Background information
- Born: 3 December 1956 (age 69) Chester, England
- Genres: Choral music
- Occupations: Organist, choirmaster
- Instrument: Pipe organ
- Website: www.john-keys.co

= John Keys (organist) =

British organist

John Keys MA (Oxon), LRAM, ARCM, Hon FGCM (born 3 December 1956) is a British and international organist.

==Career==
Born in Chester, John Keys was a pupil of Malcolm Boyle and later assistant organist at Chester Cathedral. Afterwards he was organ scholar to Edward Higginbottom at New College, Oxford and then studied in Geneva with Lionel Rogg where he won the 1re Prix de Virtuosité from the Conservatoire de Musique de Genève. On his return from Geneva he was appointed Director of Music at St. Mary's Church, Nottingham, in 1984. That year, he won first prize at the 4th Manchester International Organ Competition. He is also the University of Nottingham's organist and keyboard tutor.

Shortly after his appointment in Nottingham, St Mary's Church underwent a substantial programme of restoration. To accompany this John formed the 'Orchestra of the Restoration' with local musicians in 1988.

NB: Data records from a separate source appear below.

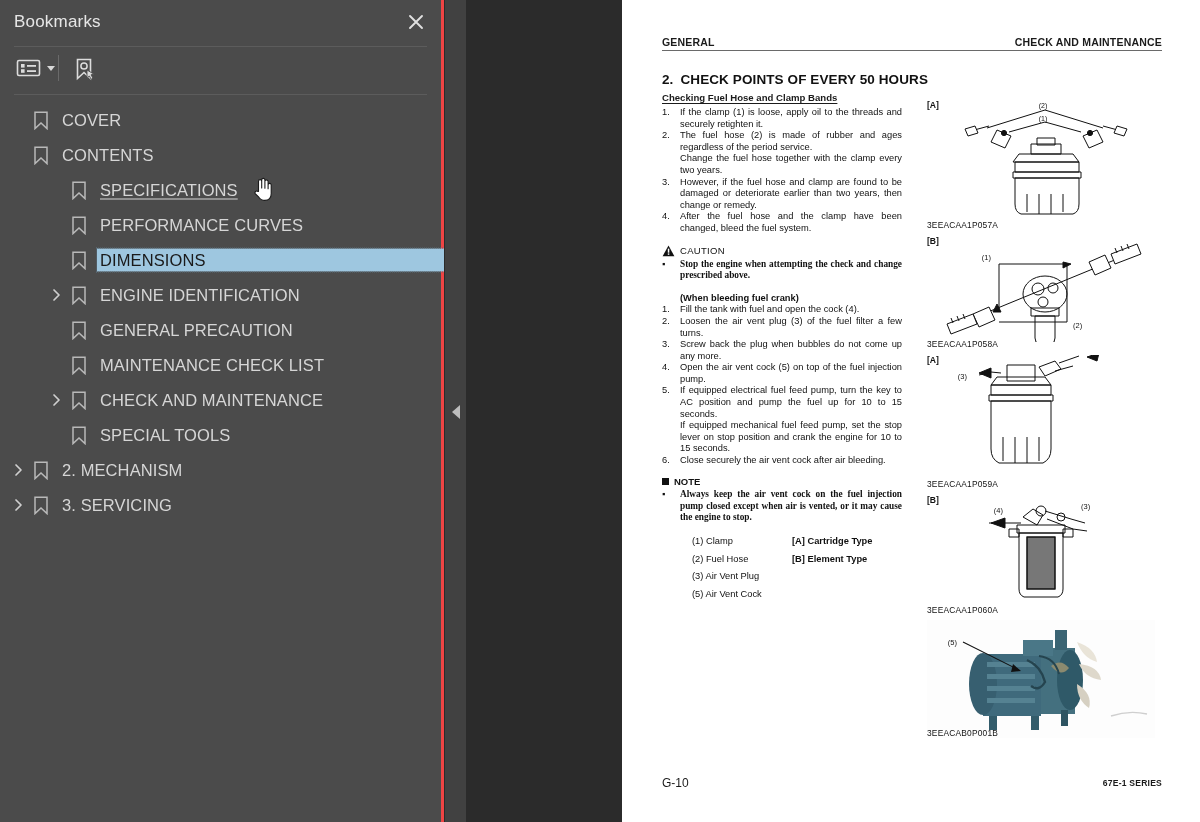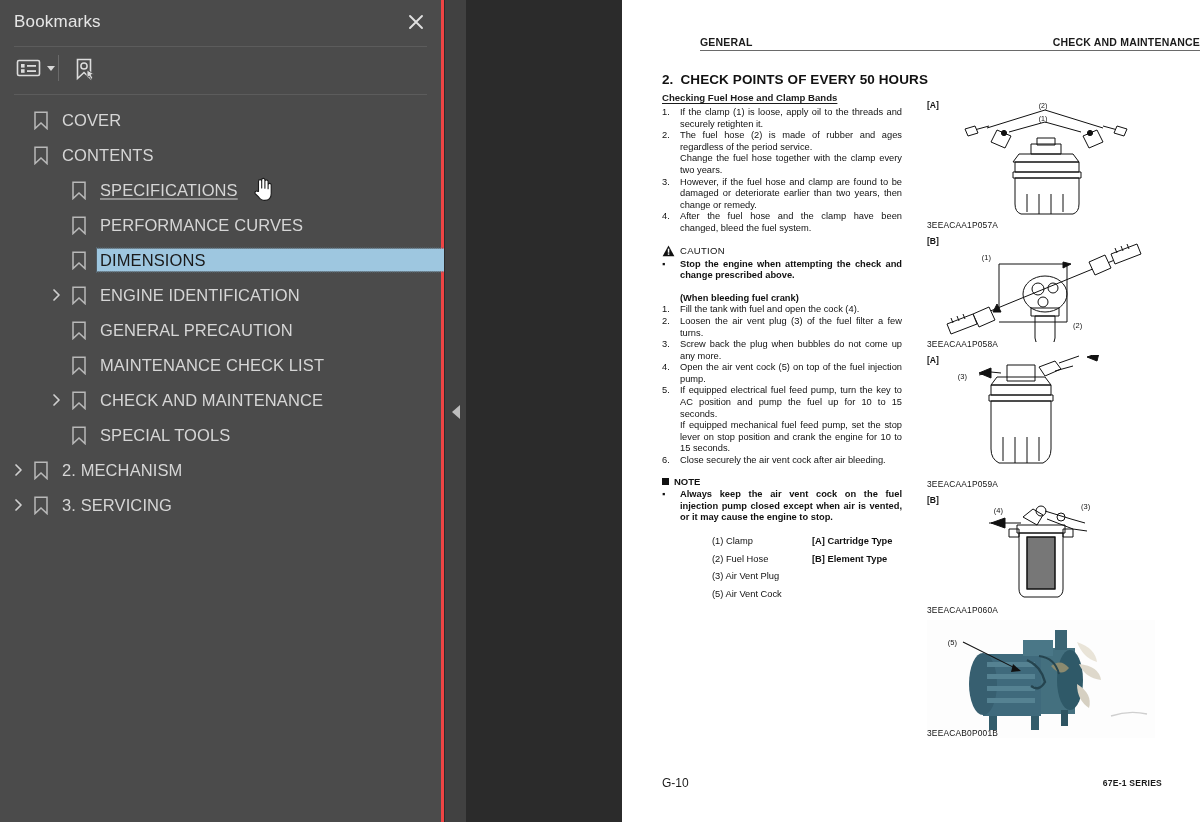--- a/index.html
+++ b/index.html
@@ -135,7 +135,6 @@
     display:flex; justify-content:space-between; align-items:flex-end;
     border-bottom:1.6px solid #6a6a6a;
     padding-bottom:2px;
-    margin-left:38px;
   }
   .page-head span { font-size:10.5px; font-weight:bold; color:#1b1b1b; letter-spacing:.2px; }
 

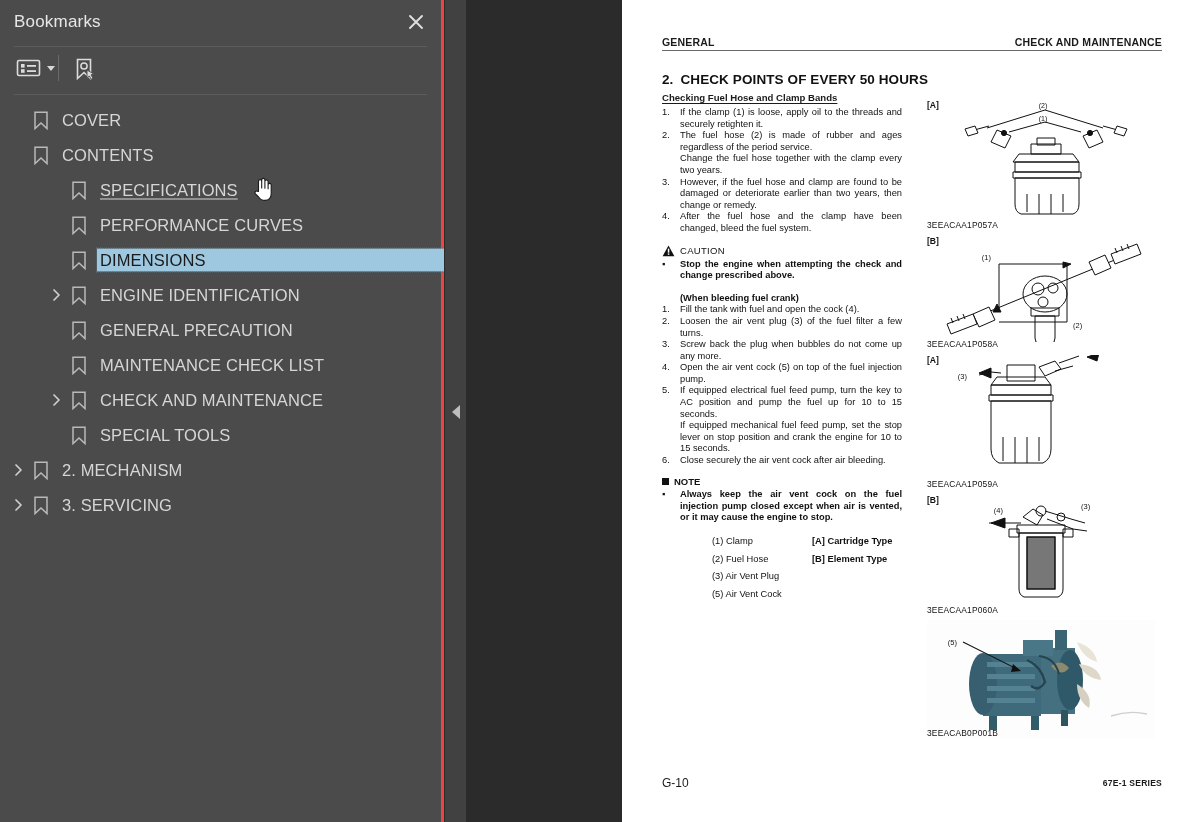--- a/index.html
+++ b/index.html
@@ -166,7 +166,7 @@
   .caution-hd .lbl { font-size:9.5px; font-weight:normal; color:#111; letter-spacing:.3px;}
   .bullet-row { display:flex; }
   .bullet-row .mk { width:18px; flex:0 0 18px; }
-  .bullet-row .bd { flex:1; text-align:justify; font-weight:bold; }
+  .bullet-row .bd { flex:1; text-align:justify; font-weight:bold;font-family:Liberation Serif, serif; }
   .bleed-hd { margin-top:11px; font-weight:bold; padding-left:18px; }
   .note-hd {
     display:flex; align-items:center; gap:5px;

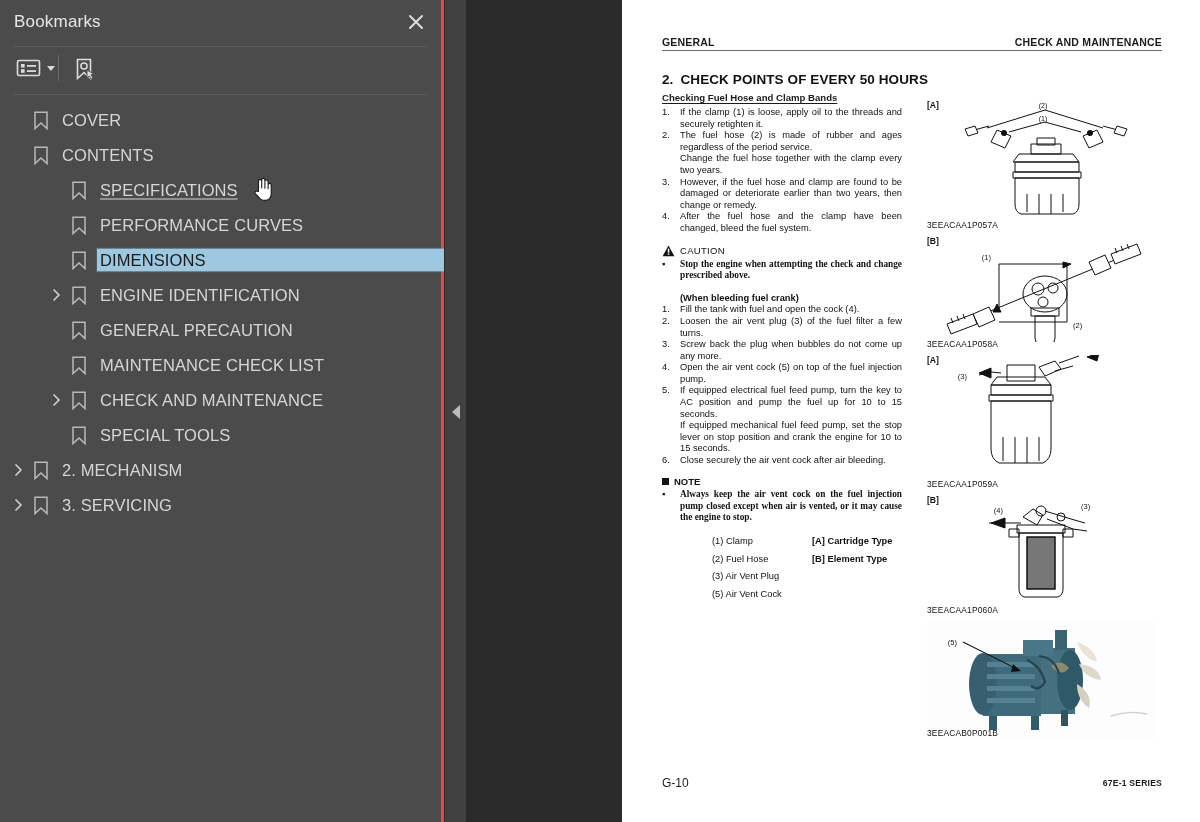--- a/index.html
+++ b/index.html
@@ -180,7 +180,7 @@
     font-size:9.3px; color:#111;
   }
   .keylist .krow { display:flex; height:17.5px; align-items:flex-start; }
-  .keylist .kl { width:100px; flex:0 0 100px;margin-left:20px; }
+  .keylist .kl { width:100px; flex:0 0 100px; }
   .keylist .kr { font-weight:bold; }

In 2014, Keys completed recordings of the music of all 941 hymns in the new "Ancient & Modern" hymn book. Also in 2014, an extract of Keys' recording of "Abide With Me" was used in a BBC Radio Berkshire programme on "How the Church Responded to War", as part of the BBC "World War I at Home" series. In 2015, some of Keys' recordings were used in a short service at the end of a trip down the Thames by the ship Havengore, as part of the 50th anniversary commemorations of the death of Winston Churchill.

Keys is an Honorary Fellow of the Guild of Church Musicians.
In 2012, he was nominated for vice chair of the board of trustees for the Binns organ in the Albert Hall, Nottingham. In 2016, Keys was appointed Nottingham City Organist. He retired from St Mary's, Nottingham after 41 years in September 2025.